We begroeven hem in onze
volkstuin. Met ons vieren: mijn vrouw onze zonen en ik. Zijn laatste dagen
waren weerzinwekkend. Zo levendig, vrolijk, nieuwsgierig, ondeugend en energiek
hij zijn hele leventje geweest was, zo futloos, down en schuw was hij op het
eind: onze hond Sita. Een (bastaard) Gordon setter. Hij was altijd een mooi,
glanzend, slank jachthondje geweest. Het leek wel alsof hij trots was op zijn
mooie figuur, hoewel ik hem nooit in een of andere spiegel heb zien kijken.
Er was slechts één korte periode
in zijn leven waarin hij zich moddervet heeft gegeten, dat was toen hij,
tijdens onze vakantie, drie weken bij mijn moeder logeerde. Zijn gewicht was in
die korte tijd meer dan verdubbeld.
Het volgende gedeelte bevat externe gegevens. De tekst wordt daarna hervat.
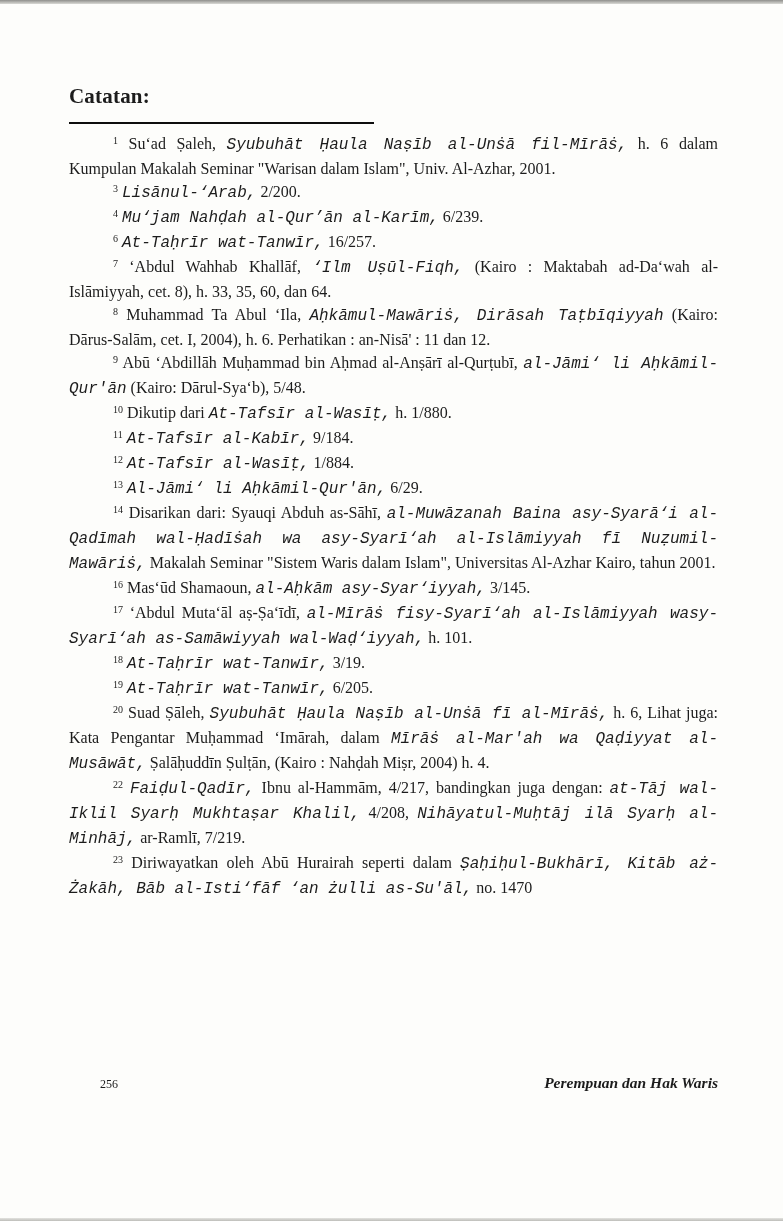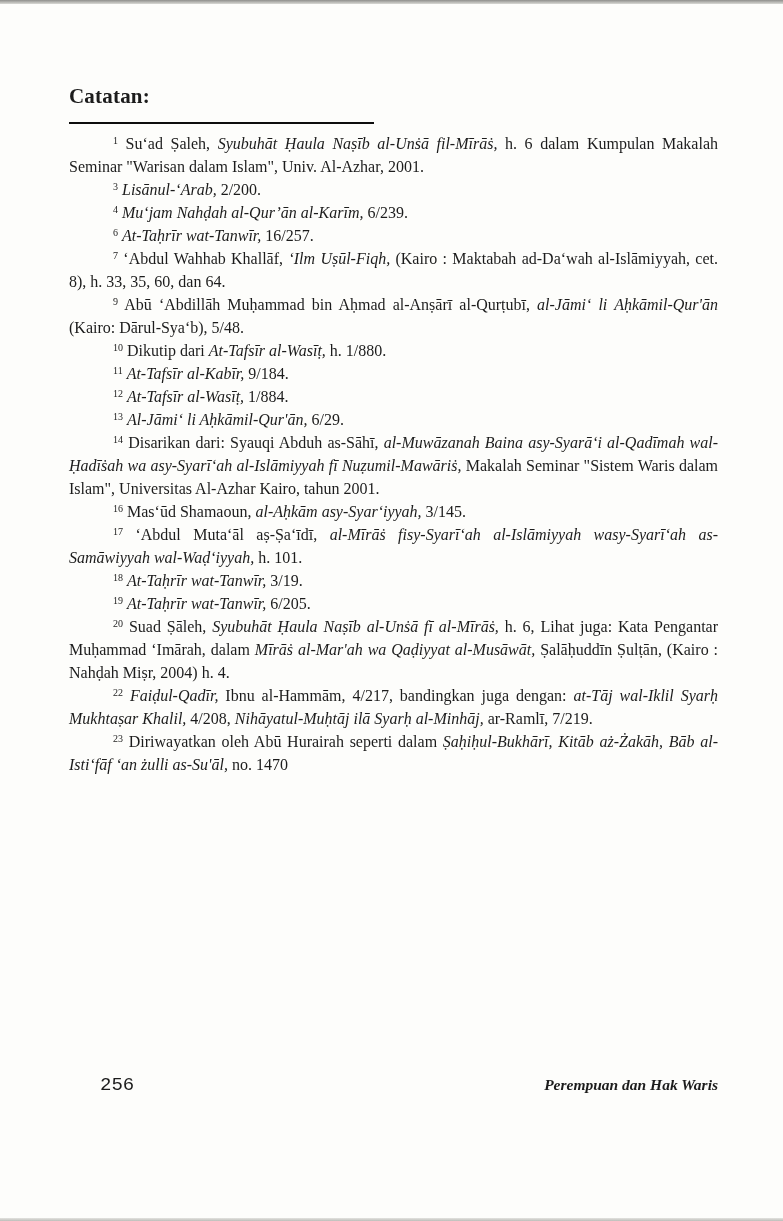"Syubuhāt Ḥaula Naṣīb al-Unṡā fil-Mīrāṡ," .note i { font-family: none -> Liberation Mono, monospace }
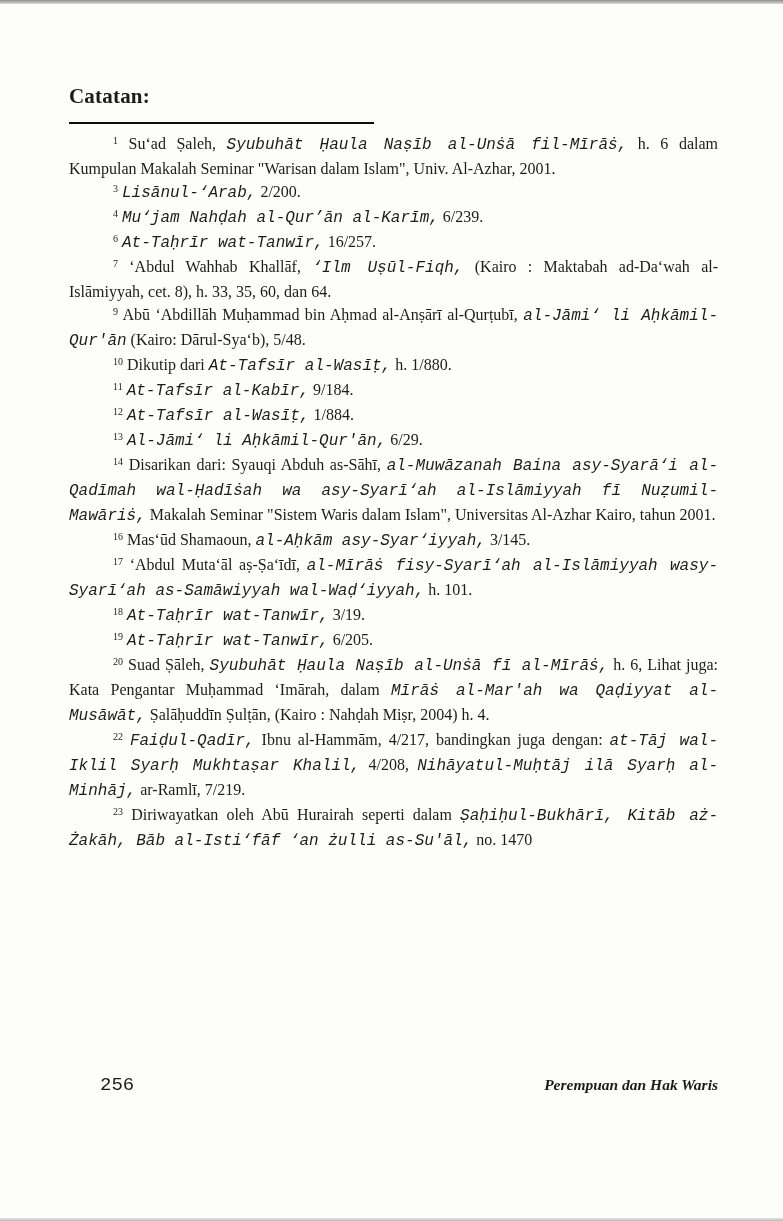"8 Muhammad Ta Abul ‘Ila," p.note { html: none -> <p><sup>8</sup> <span>Muhammad Ta Abul ‘Ila, </span><i>Aḥkāmul-Mawāriṡ, Dirāsah Taṭbīqiyyah</i><span> (Kairo: Dārus-Salām, cet. I, 2004), h. 6. Perhatikan : an-Nisā' : 11 dan 12.</span></p> }
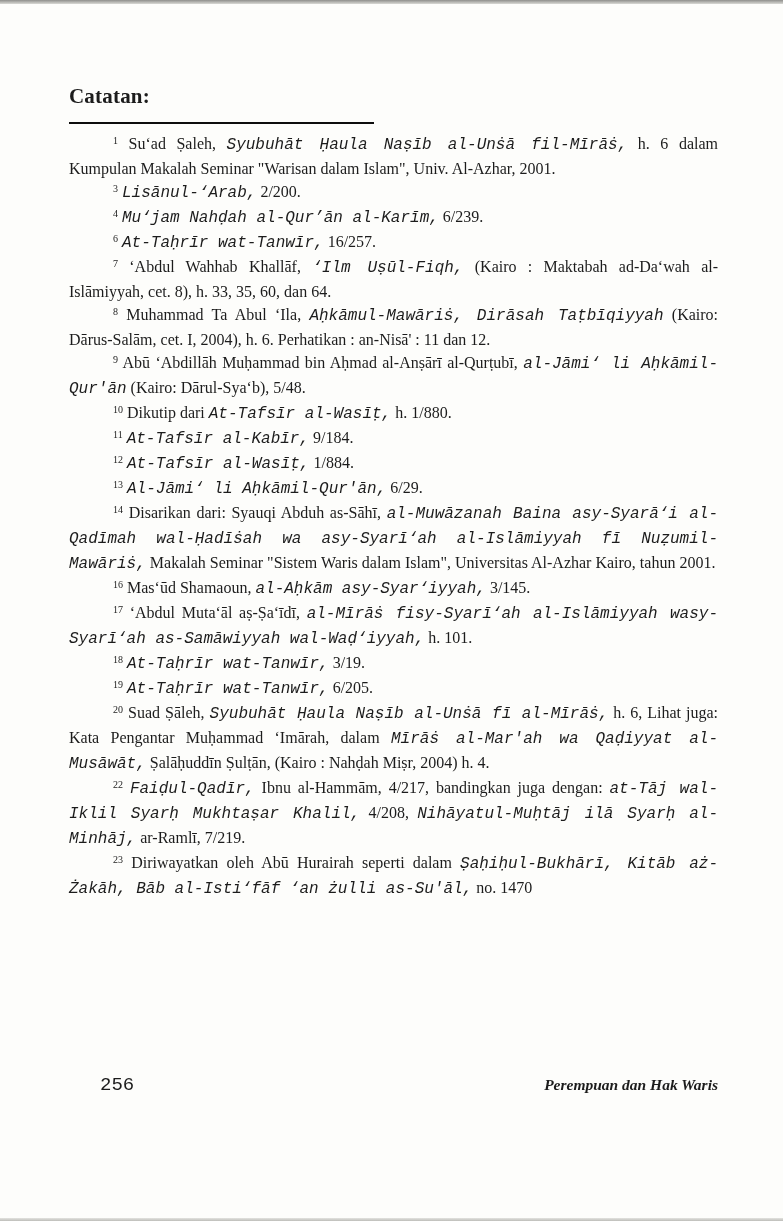"256" .pagenum { font-family: Liberation Mono, monospace -> none; font-size: 19px -> 12px }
Vreemde gewaarwording was dat wel, die
jeugdige, energieke, vrolijk kwispelende Sita met de afstotelijke uitstraling
van een volgevreten hangbuikzwijn.
Vrijwel dezelfde
hoeveelheid overgewicht had Sita in zijn laatste dagen. Hij bewoog niet of
nauwelijks maar vrat wel zijn voederbak leeg en ook zijn drinken liet hij niet
staan. Op de tijden dat we hem normaal gesproken uitlieten, tilde ik hem op en
legde hem bij de boom voor ons huis neer. Als we geluk hadden deed hij daar
zijn behoeften. Dat geluk hadden we vaak niet. Sita had waarschijnlijk totaal
het besef niet meer van de regelmaat uit dat verleden bovendien werkten zijn
sluitspieren nauwelijks of niet. We (meestal ik) hebben heel wat poep en pies
van onze Sita moeten ruimen; gelukkig hadden we door het hele huis plavuizen,
dat ruimde makkelijk op: met
toiletpapier, dweil en mop was de troep in een mum van tijd verdwenen. Het
waren geen leuke karweitjes maar we hadden het graag voor hem over, want dat
hondje had ons gezin heel wat leuke momenten bezorgd.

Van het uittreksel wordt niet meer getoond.